> What needs to be done:
Return exactly, and only, the lines from the line containing "Jewelry Making Hobby - 2 teile/los" through the final line of the records below, both included.

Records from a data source
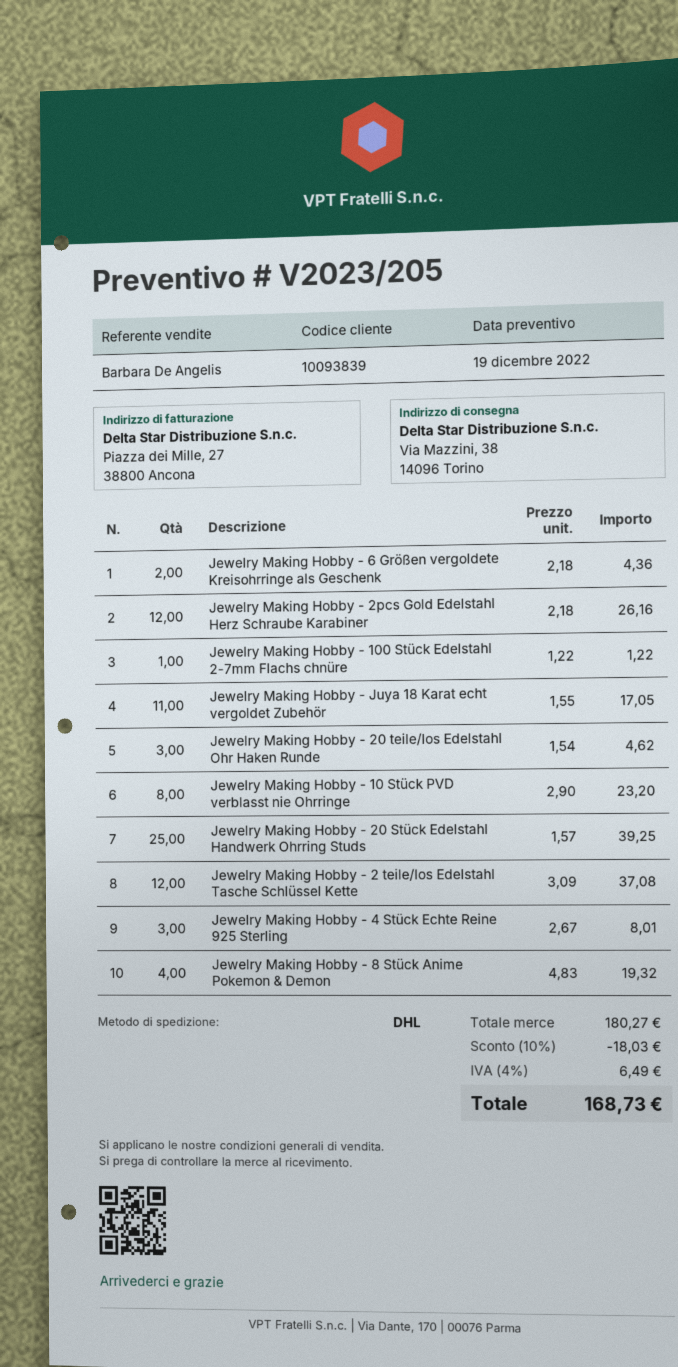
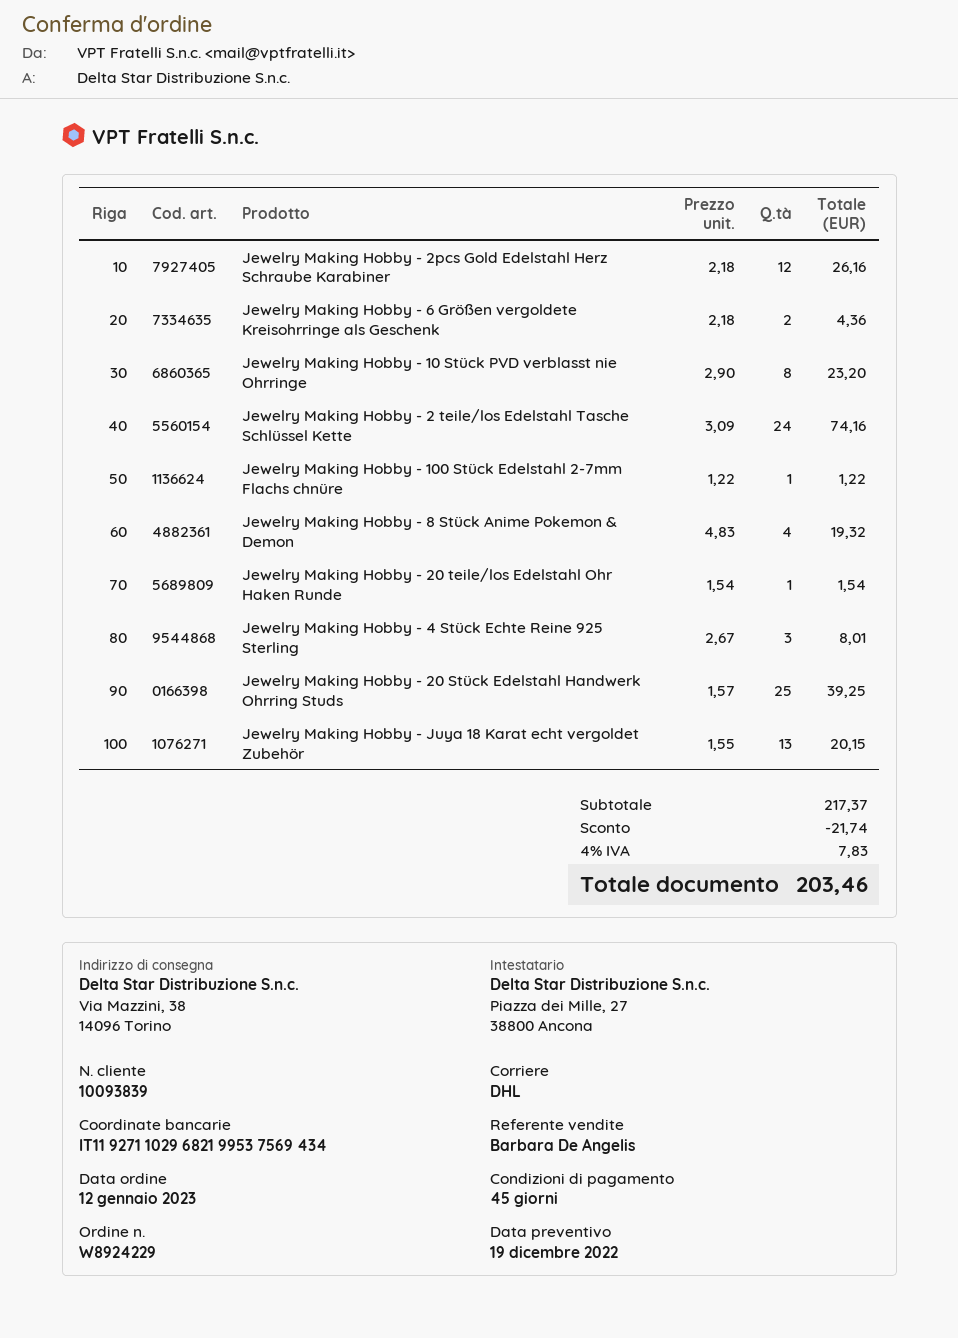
Jewelry Making Hobby - Juya 18 Karat echt vergoldet Zubehör: 11 x 1.55 = 17.05 -> 13 x 1.55 = 20.15
Jewelry Making Hobby - 20 teile/los Edelstahl Ohr Haken Runde: 3 x 1.54 = 4.62 -> 1 x 1.54 = 1.54
Jewelry Making Hobby - 2 teile/los Edelstahl Tasche Schlüssel Kette: 12 x 3.09 = 37.08 -> 24 x 3.09 = 74.16
subtotal: 180.27 -> 217.37
discount: 18.03 -> 21.74
tax: 4% = 6.49 -> 4% = 7.83
total: 168.73 -> 203.46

> Written answer:
Jewelry Making Hobby - 2 teile/los Edelstahl Tasche Schlüssel Kette: 12 x 3.09 = 37.08 -> 24 x 3.09 = 74.16
subtotal: 180.27 -> 217.37
discount: 18.03 -> 21.74
tax: 4% = 6.49 -> 4% = 7.83
total: 168.73 -> 203.46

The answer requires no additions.